Think of vada as a kind of savory donut. South India is home to several different varieties of vada, both savory and sweet. Vada is typically made from legumes that have been soaked in water and ground into a batter. The batter may be seasoned with cumin, onion, curry leaves or chilies. The mixture is formed into a donut shape, then deep-fried, giving vadas a crispy outside and a soft, fluffy inside. Vada is sometimes served submerged in sambar or a yogurt sauce.
Upma is a popular breakfast item. It's a kind of thick porridge made from dry-roasted semolina or a coarse rice flour. Vegetables and spices are added, paving the way for as many variations as you can think of. In Tamil Nadu, upma is served for dinner as well. Vegetables and spices are typically added to the mixture, paving the way for as many variations as a cook can dream up.
Appam hails from Kerala. It’s an almost bowl-shaped pancake made from fermented rice batter. It’s often served with coconut milk or a curry-like dish called korma, typically made from vegetables and yogurt.
Under the weather? Head straight for the rasam. Rasam is a light spicy soup made from ingredients including tomato, tamarind and black pepper. It’s often served with rice and a popular home remedy for sore throats and colds.
Sambar is stew made with a lentil base, tamarind broth and vegetables, often okra, radish or eggplant. It’s often served with dosas, idlis or rice.
Jigarthanda is kind of like a milkshake.

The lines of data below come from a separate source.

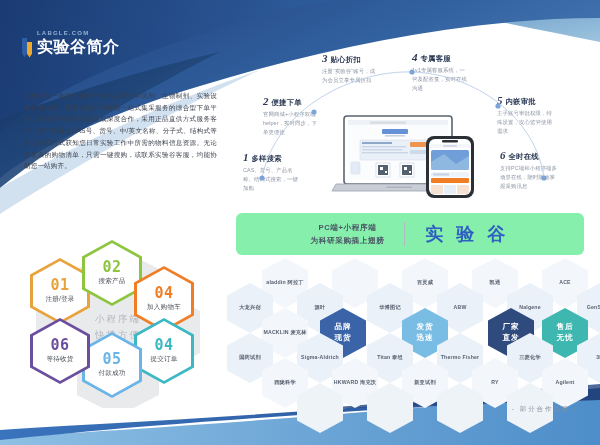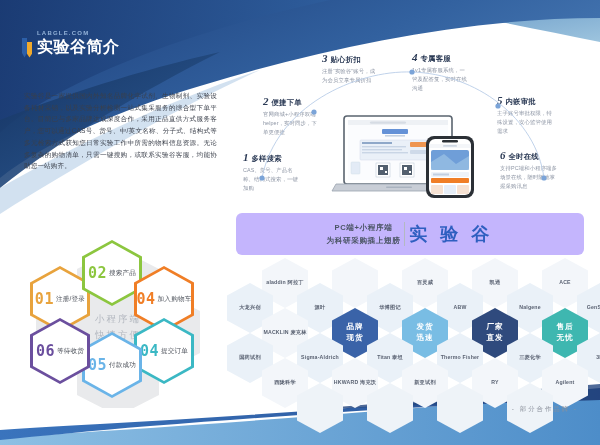"PC端+小程序端" #banner { background: #c4b5fd -> #86efac; gap: 4px -> 20px }
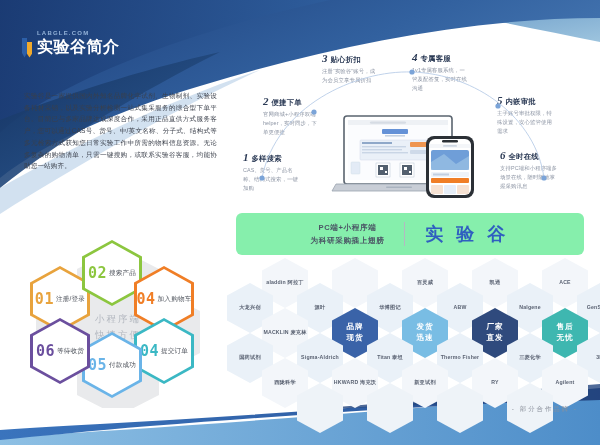"02" .hex-label { flex-direction: row -> column }
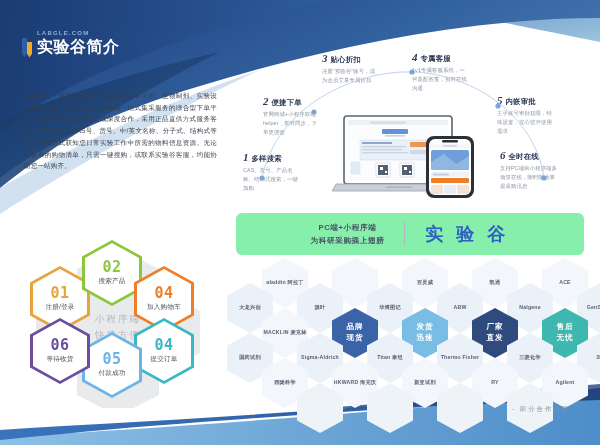"01" div.hexwrap { top: 26px -> 18px }
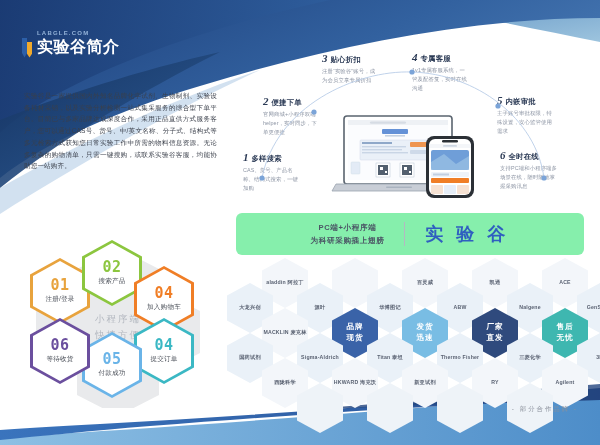"品牌" div.lg { left: 96px -> 84px }
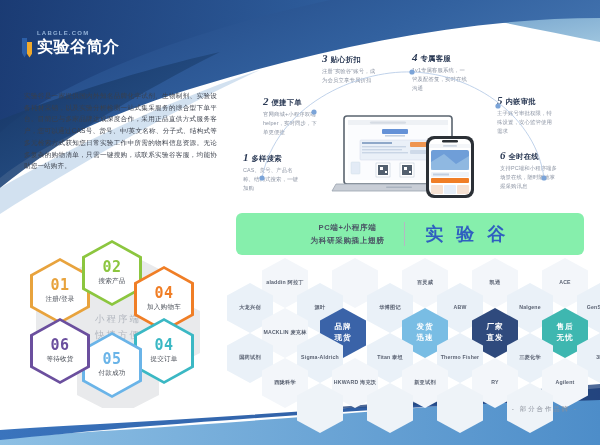"厂家" div.lg { left: 236px -> 252px }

It comes from Madurai, a city in the South Indian state of Tamil Nadu. It's made from milk, ice cream, almond gum, sugar and sarsaparilla root syrup. Jigarthanda is a local favorite and a great way to cool down on a hot summer night.

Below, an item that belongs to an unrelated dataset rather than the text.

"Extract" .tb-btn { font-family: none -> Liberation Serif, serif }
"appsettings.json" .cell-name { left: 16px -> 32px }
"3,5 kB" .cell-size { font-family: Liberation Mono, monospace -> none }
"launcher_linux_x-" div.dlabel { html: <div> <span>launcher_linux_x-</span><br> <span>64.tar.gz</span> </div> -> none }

This is another one for your sweet tooth. Payasam is a dessert made of rice, milk, ghee and sugar. Milk and sugar are typically boiled with rice or vermicelli and flavored with cardamom, raisins, saffron and cashews.
Poori is a carb lover’s dream. It’s a thick bread fried to a puffy crisp that’s often served with potatoes or a curry of spicy chickpeas. Don’t be surprised if your poori is as big as your head.
South India may be a vegetarian’s paradise, but it’s got plenty of options for carnivores, too. Chicken 65 is one of them. Chicken 65 originated in Chennai and is a spicy deep fried chicken dish flavored with red chillies. There are several different recipes for Chicken 65 nowadays, but the original was created at Chennai’s Hotel Buhari.
Chicken Chettinad comes from the Chettinad region of Tamil Nadu, a state at the tip of the Indian subcontinent. The chicken is marinated in yogurt, turmeric and a mixture of red chillies, coconut poppy seeds, onions and garlic. It's typically garnished with coriander and served with rice or paratha, a type of bread popular in the region.
Avial is a dish referenced in 7th century Indian poetry. It’s especially popular in Kerala and Tamil Nadu and a great option for getting in your daily vegetables. Avial is a mix of more than a dozen vegetables and coconut. Typical vegetabls for avial are carrots, green beans and moringa.
If you're in South India, there's a very good chance curd rice is on the menu. It's a simple mixture of steamed white rice and yogurt. The rice is steamed to a point where it almost breaks down, then seasoned with ingredients like curry leaves and mustard seeds before being mixed with yogurt and salt.